Comme Jeremy, sourcils baissés, ne répondait pas, Tom reprit :
— Et puis toute cette histoire de sursaut de Saldon peut ne mener à rien. Tu vas voir que je finirai par avoir raison et que c’était simplement une vieille histoire d’amour et que Saldon a…
— La barbe Tom avec ton histoire d’amour. Tu deviens idiot par moments.
— Et l’autre piste ? L’assassinat manqué de Gaylor ? La méprise ? Tu n’y penses plus ?
— Mais si. Cependant il y a là-dedans un tas de choses curieuses.
— Mais quoi bon dieu ? Dis-m’en une par exemple.
— Des choses. Des choses que je vois. Des choses que je sais.
— Mais que tu sais comment ? Hein ? Comment ? Tu n’y étais pas nom de dieu ! Ce n’est pas toi qui l’as tué, le type, si ? Alors, des choses que tu sais comment ?
— Cherche ! dit Jeremy.
Il rit, attrapa son cartable et partit avec un petit signe de la main. Tom resta seul à la table. Il n’avait pas fini son plat. Du doigt, il suivit le rebord de son verre jusqu’à ce qu’il grince et vibre, et il dit tout bas : des choses que tu sais comment, dis-moi, Jeremy ?
En rentrant chez lui, Tom se rasa. C’était devenu nécessaire. Il ôta sa chemise rouge et la lava. Il n’aimait plus cette chemise. Il réfléchissait à ce drôle de type qu’était Jeremy. Comment est-ce que Jeremy pouvait savoir des choses que lui, Tom, ne savait pas ? Il crispa ses mains dans la bassine à linge. Il venait d’avoir une pensée horrible. Bruyamment, il vida l’eau de la bassine, s’en aspergea sur le visage, tordit sa chemise et fit beaucoup de mouvements et de tapage. C’était atroce d’avoir des pensées aussi horribles. Ce meurtre commençait à le rendre fou, il déraillait. Il n’aurait plus le droit de penser si ce devait être comme ça. Cela le faisait dérailler et souffrir. Il fallait qu’il mette de la musique.

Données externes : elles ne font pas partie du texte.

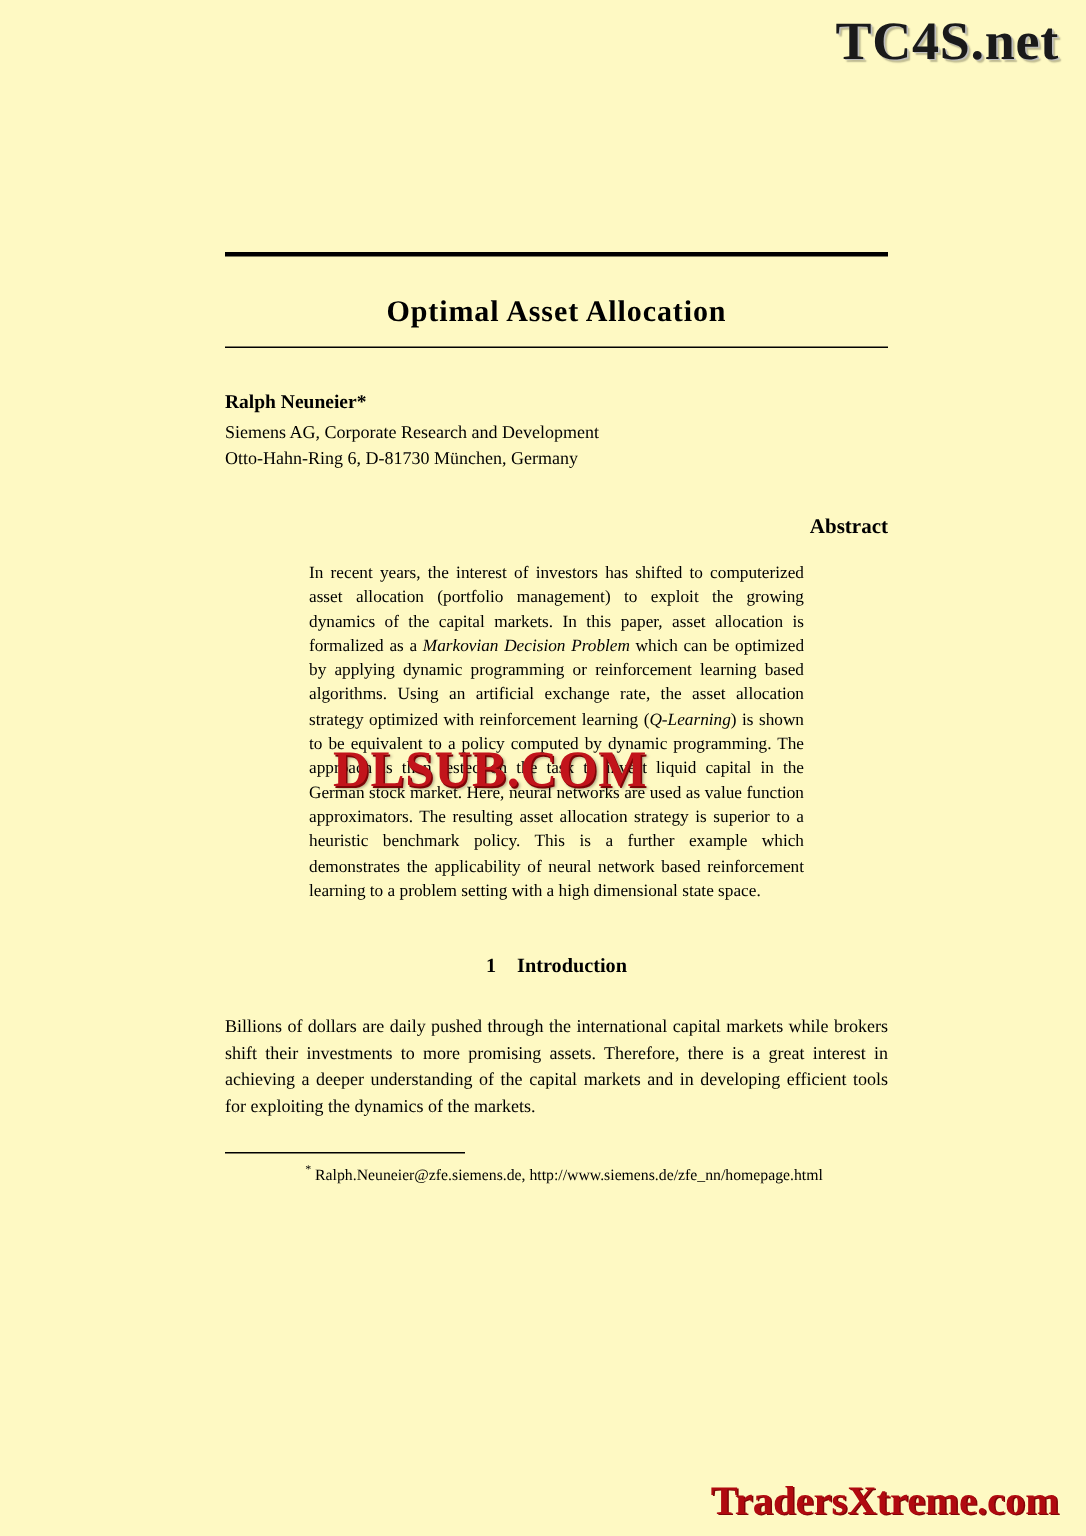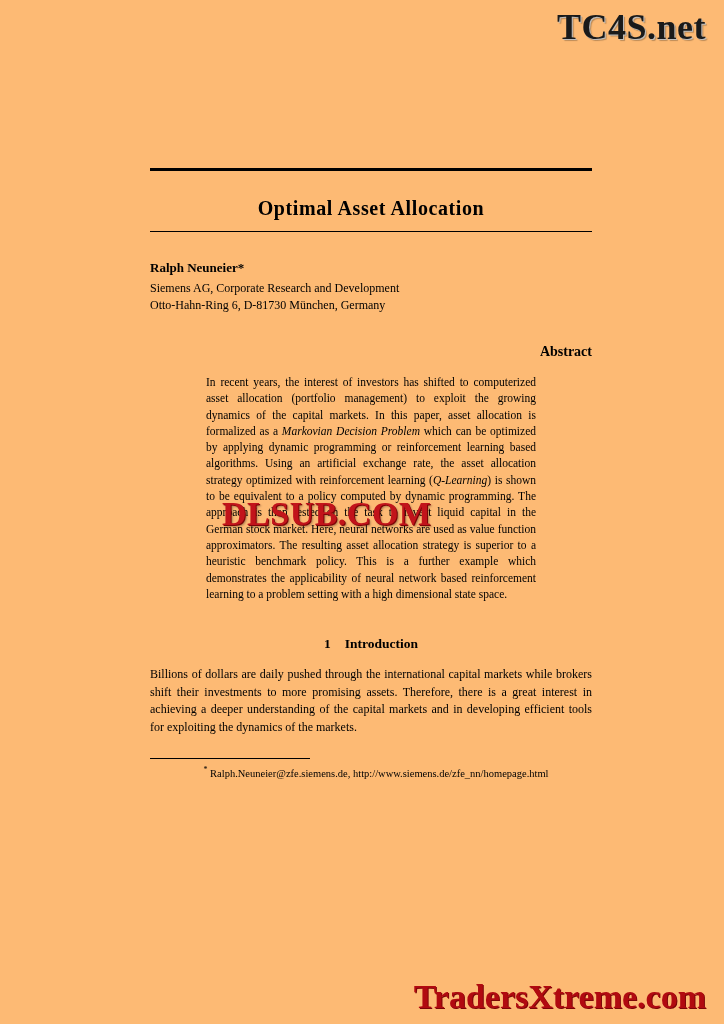"TC4S.net" .page { background: #fdba74 -> #fef9c3 }
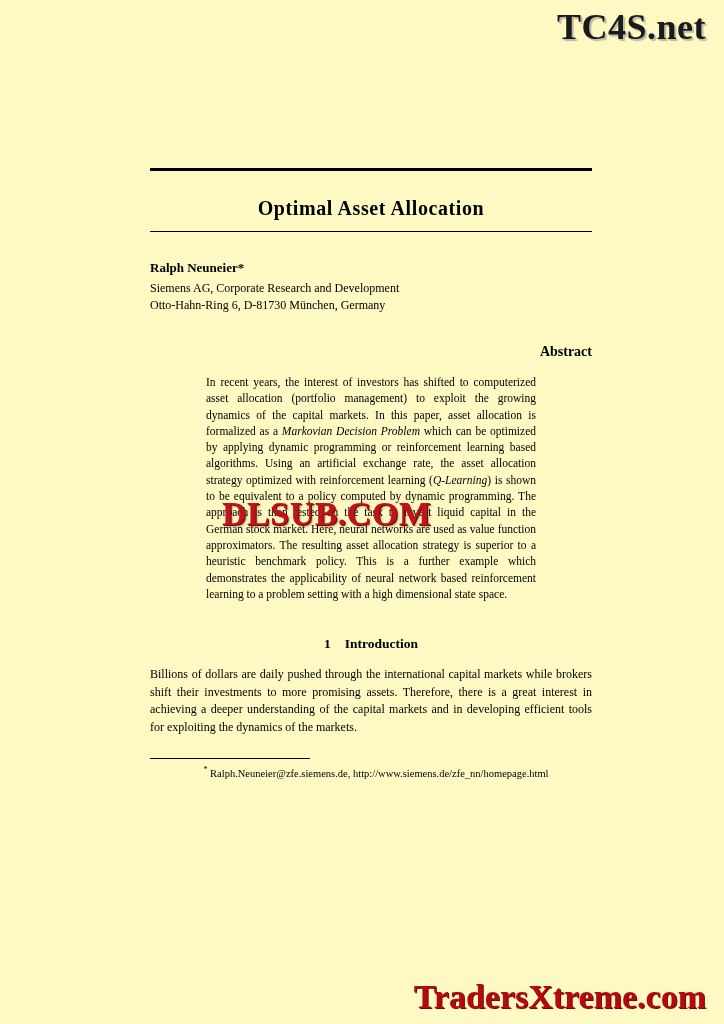"Billions of dollars are daily" .body-par { margin-top: 14px -> 24px }
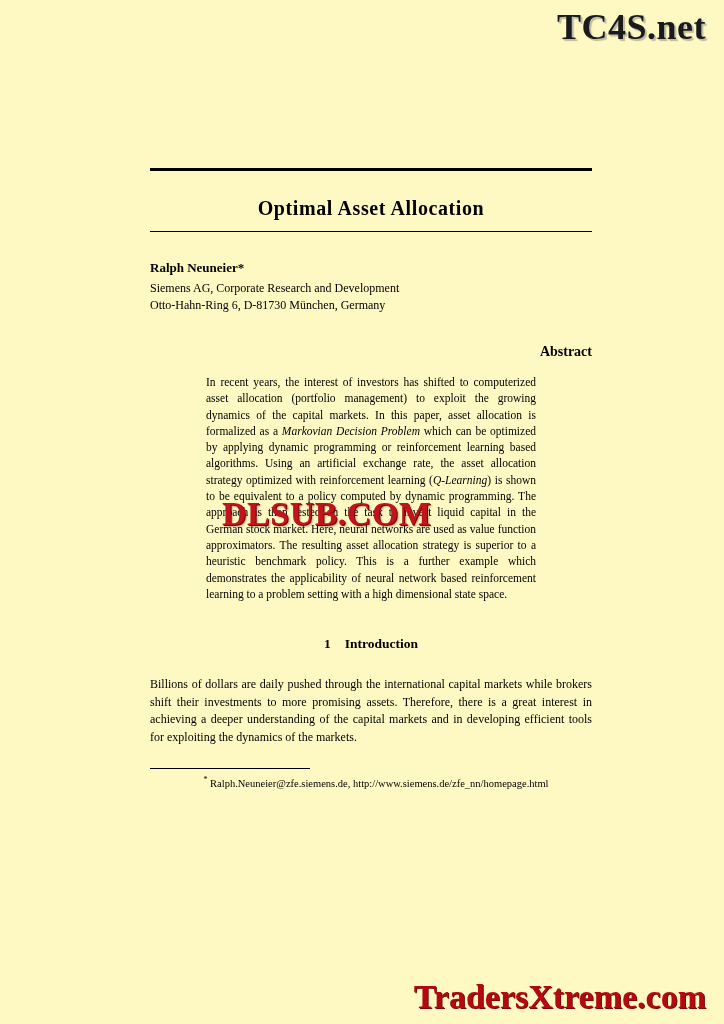"TradersXtreme.com" .wm-bottom { font-size: 34px -> 27px }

Une heure après, chantant « Mon cœur s’ouvre à ta voix », il descendait les cinq étages pour aller chercher son courrier. Trois jours de courrier s’étaient accumulés, il allait peut-être s’y trouver des choses miraculeuses. Tom espérait toujours des choses inouïes du courrier, alors que celui-ci trahissait pourtant jour après jour sa confiance. Il savait que beaucoup de gens étaient comme lui avec le courrier. Par la vitre, il vit une enveloppe longue qui ne ressemblait à rien de connu. L’écriture, penchée et irrégulière, lui était complètement étrangère. Songeur, il remonta mécaniquement les étages en tournant la lettre sous toutes ses faces. Il avait pris l’habitude de se donner le temps des cinq étages pour deviner l’identité de ses correspondants, ou à défaut le genre, l’espèce. Sur cette lettre, il séchait. Pas plus l’écriture que la qualité de l’enveloppe, que le cachet de la poste ou que la consistance générale de l’envoi ne l’aidaient. À la consistance, on pouvait souvent dire si c’était un prospectus ou une lettre personnelle, qui donnaient des résultats très différents. Il n’aurait pas dû se donner tout ce mal, il risquait d’être déçu. Si c’était une chaîne maléfique ou quelque chose de ce genre, non seulement il serait déçu, mais en plus une partie de sa journée serait gâchée.